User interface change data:
_ _ _ _ _
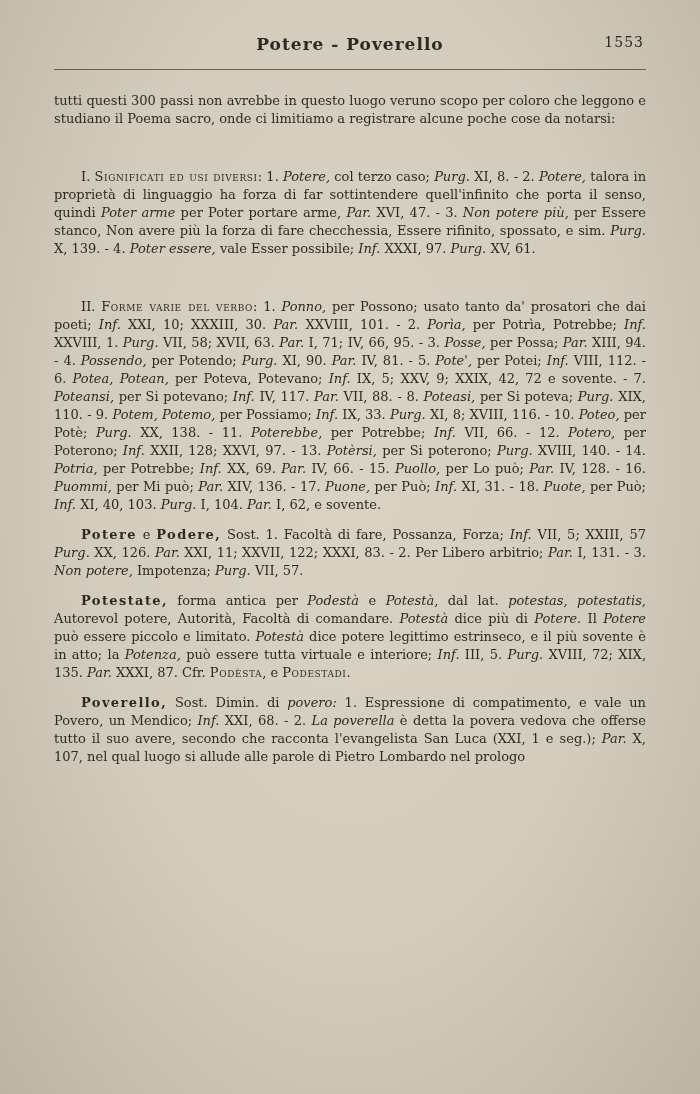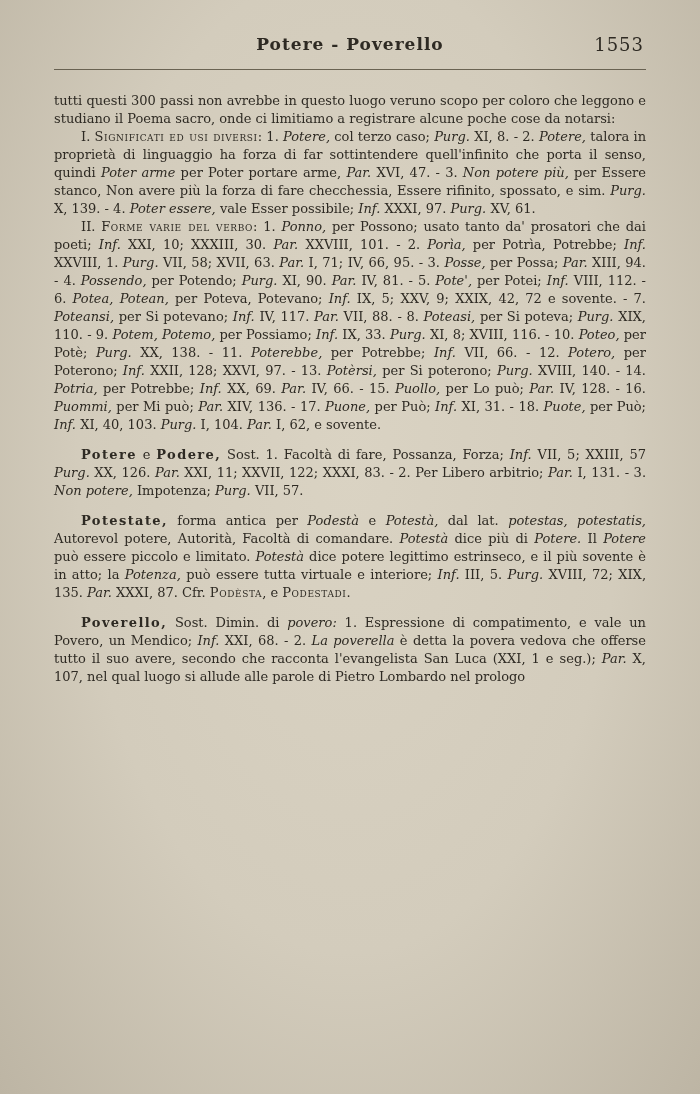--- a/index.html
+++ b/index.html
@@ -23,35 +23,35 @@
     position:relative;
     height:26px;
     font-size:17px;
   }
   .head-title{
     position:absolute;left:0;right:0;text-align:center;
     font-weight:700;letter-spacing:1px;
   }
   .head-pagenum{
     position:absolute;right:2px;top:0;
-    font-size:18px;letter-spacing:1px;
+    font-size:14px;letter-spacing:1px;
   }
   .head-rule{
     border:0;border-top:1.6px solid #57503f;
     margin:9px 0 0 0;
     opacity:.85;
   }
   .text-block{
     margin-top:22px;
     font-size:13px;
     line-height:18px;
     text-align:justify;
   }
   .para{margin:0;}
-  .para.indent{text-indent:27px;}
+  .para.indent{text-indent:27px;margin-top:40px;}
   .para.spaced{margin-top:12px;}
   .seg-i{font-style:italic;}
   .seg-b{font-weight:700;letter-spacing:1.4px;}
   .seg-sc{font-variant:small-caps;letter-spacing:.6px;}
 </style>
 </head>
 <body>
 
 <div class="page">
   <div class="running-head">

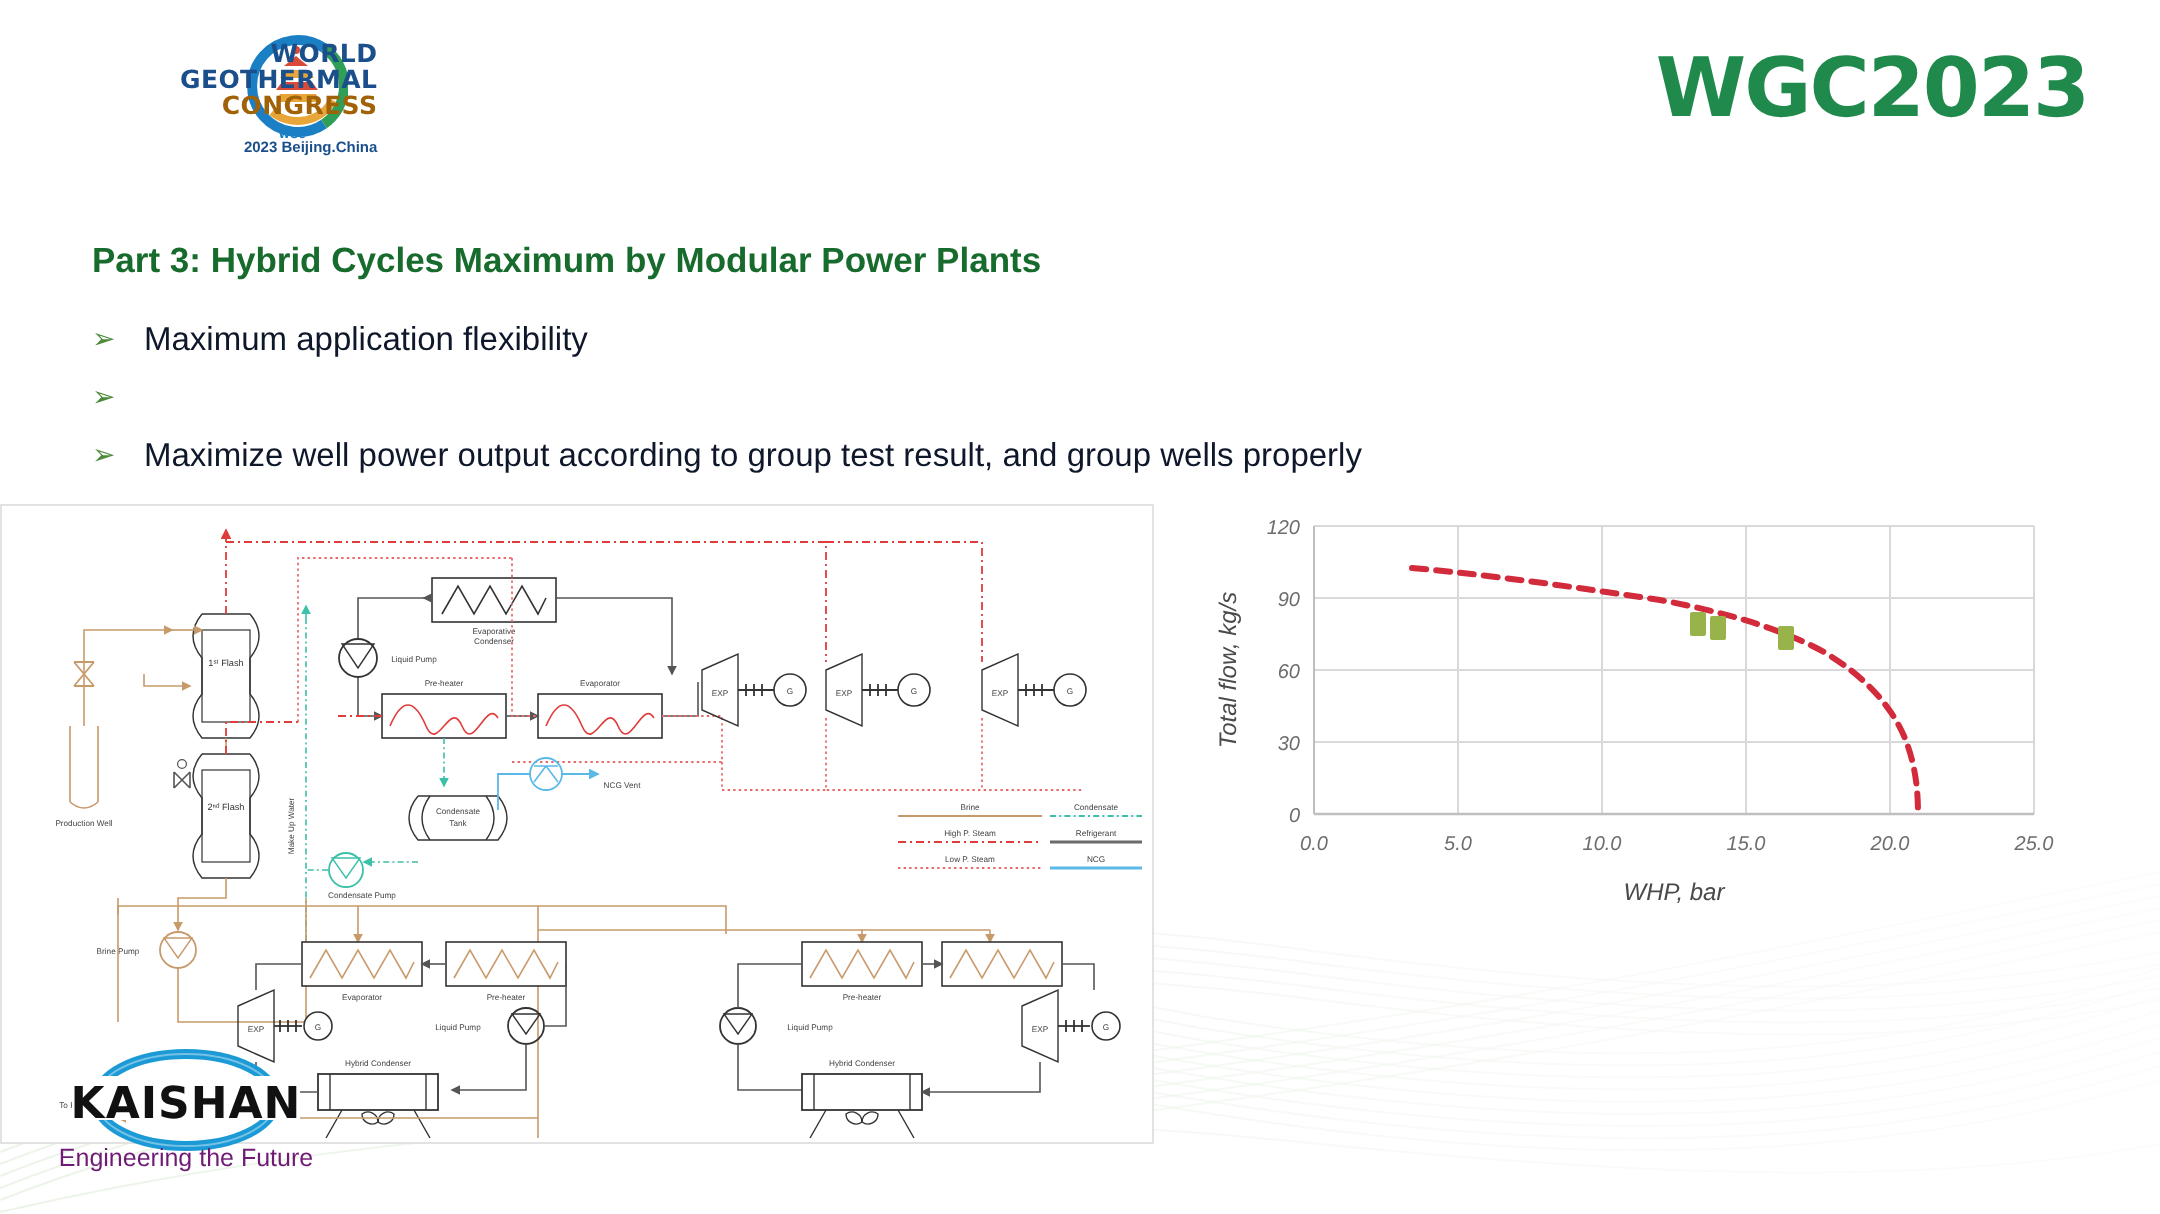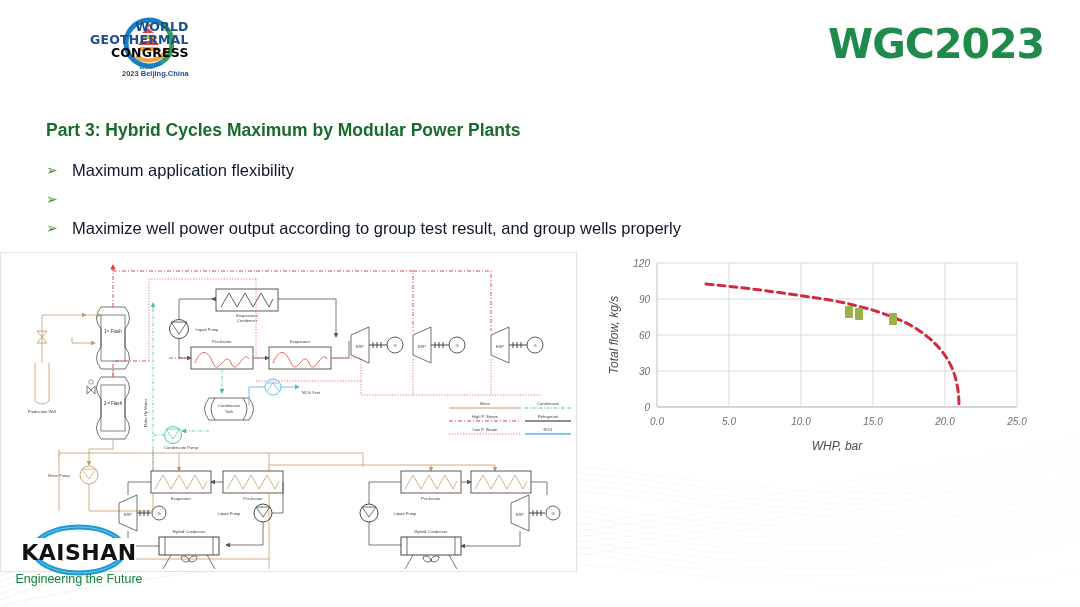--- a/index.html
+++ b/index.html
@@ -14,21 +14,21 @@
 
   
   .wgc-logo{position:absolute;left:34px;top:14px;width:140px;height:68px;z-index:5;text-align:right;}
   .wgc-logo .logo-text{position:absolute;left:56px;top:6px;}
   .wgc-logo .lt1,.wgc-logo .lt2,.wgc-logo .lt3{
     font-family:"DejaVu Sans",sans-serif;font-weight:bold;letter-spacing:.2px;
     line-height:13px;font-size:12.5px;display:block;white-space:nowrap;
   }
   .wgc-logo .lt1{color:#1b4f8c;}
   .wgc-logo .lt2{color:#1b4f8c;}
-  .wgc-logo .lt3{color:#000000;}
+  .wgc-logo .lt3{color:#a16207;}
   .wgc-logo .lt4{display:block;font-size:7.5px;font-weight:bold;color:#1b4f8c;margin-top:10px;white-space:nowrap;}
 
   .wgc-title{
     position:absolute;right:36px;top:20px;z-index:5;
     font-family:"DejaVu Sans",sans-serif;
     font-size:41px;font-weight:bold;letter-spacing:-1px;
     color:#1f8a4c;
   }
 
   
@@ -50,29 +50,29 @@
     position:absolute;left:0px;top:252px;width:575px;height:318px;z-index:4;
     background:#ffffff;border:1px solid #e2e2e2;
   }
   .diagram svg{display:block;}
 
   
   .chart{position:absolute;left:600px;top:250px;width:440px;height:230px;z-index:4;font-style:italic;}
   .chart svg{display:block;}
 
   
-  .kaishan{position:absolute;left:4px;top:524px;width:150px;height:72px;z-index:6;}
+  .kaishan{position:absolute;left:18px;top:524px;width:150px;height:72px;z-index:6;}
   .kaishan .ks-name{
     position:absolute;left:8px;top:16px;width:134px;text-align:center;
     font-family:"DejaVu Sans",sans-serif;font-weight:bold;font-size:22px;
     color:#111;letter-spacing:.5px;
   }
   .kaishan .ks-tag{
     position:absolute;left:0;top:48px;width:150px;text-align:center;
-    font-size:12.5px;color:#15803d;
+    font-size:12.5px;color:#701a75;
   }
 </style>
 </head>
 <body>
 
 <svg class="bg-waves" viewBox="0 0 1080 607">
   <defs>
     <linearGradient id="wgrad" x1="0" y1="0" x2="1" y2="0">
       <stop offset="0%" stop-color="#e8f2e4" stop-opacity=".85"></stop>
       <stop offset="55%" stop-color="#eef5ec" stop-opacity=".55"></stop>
_ _ _ _ _
Task to complete: An exact, image-free transcription of all the records above is needed.

Response box:
--- a/index.html
+++ b/index.html
@@ -23,35 +23,35 @@
     position:relative;
     height:26px;
     font-size:17px;
   }
   .head-title{
     position:absolute;left:0;right:0;text-align:center;
     font-weight:700;letter-spacing:1px;
   }
   .head-pagenum{
     position:absolute;right:2px;top:0;
-    font-size:18px;letter-spacing:1px;
+    font-size:14px;letter-spacing:1px;
   }
   .head-rule{
     border:0;border-top:1.6px solid #57503f;
     margin:9px 0 0 0;
     opacity:.85;
   }
   .text-block{
     margin-top:22px;
     font-size:13px;
     line-height:18px;
     text-align:justify;
   }
   .para{margin:0;}
-  .para.indent{text-indent:27px;}
+  .para.indent{text-indent:27px;margin-top:40px;}
   .para.spaced{margin-top:12px;}
   .seg-i{font-style:italic;}
   .seg-b{font-weight:700;letter-spacing:1.4px;}
   .seg-sc{font-variant:small-caps;letter-spacing:.6px;}
 </style>
 </head>
 <body>
 
 <div class="page">
   <div class="running-head">

--- a/index.html
+++ b/index.html
@@ -14,21 +14,21 @@
 
   
   .wgc-logo{position:absolute;left:34px;top:14px;width:140px;height:68px;z-index:5;text-align:right;}
   .wgc-logo .logo-text{position:absolute;left:56px;top:6px;}
   .wgc-logo .lt1,.wgc-logo .lt2,.wgc-logo .lt3{
     font-family:"DejaVu Sans",sans-serif;font-weight:bold;letter-spacing:.2px;
     line-height:13px;font-size:12.5px;display:block;white-space:nowrap;
   }
   .wgc-logo .lt1{color:#1b4f8c;}
   .wgc-logo .lt2{color:#1b4f8c;}
-  .wgc-logo .lt3{color:#000000;}
+  .wgc-logo .lt3{color:#a16207;}
   .wgc-logo .lt4{display:block;font-size:7.5px;font-weight:bold;color:#1b4f8c;margin-top:10px;white-space:nowrap;}
 
   .wgc-title{
     position:absolute;right:36px;top:20px;z-index:5;
     font-family:"DejaVu Sans",sans-serif;
     font-size:41px;font-weight:bold;letter-spacing:-1px;
     color:#1f8a4c;
   }
 
   
@@ -50,29 +50,29 @@
     position:absolute;left:0px;top:252px;width:575px;height:318px;z-index:4;
     background:#ffffff;border:1px solid #e2e2e2;
   }
   .diagram svg{display:block;}
 
   
   .chart{position:absolute;left:600px;top:250px;width:440px;height:230px;z-index:4;font-style:italic;}
   .chart svg{display:block;}
 
   
-  .kaishan{position:absolute;left:4px;top:524px;width:150px;height:72px;z-index:6;}
+  .kaishan{position:absolute;left:18px;top:524px;width:150px;height:72px;z-index:6;}
   .kaishan .ks-name{
     position:absolute;left:8px;top:16px;width:134px;text-align:center;
     font-family:"DejaVu Sans",sans-serif;font-weight:bold;font-size:22px;
     color:#111;letter-spacing:.5px;
   }
   .kaishan .ks-tag{
     position:absolute;left:0;top:48px;width:150px;text-align:center;
-    font-size:12.5px;color:#15803d;
+    font-size:12.5px;color:#701a75;
   }
 </style>
 </head>
 <body>
 
 <svg class="bg-waves" viewBox="0 0 1080 607">
   <defs>
     <linearGradient id="wgrad" x1="0" y1="0" x2="1" y2="0">
       <stop offset="0%" stop-color="#e8f2e4" stop-opacity=".85"></stop>
       <stop offset="55%" stop-color="#eef5ec" stop-opacity=".55"></stop>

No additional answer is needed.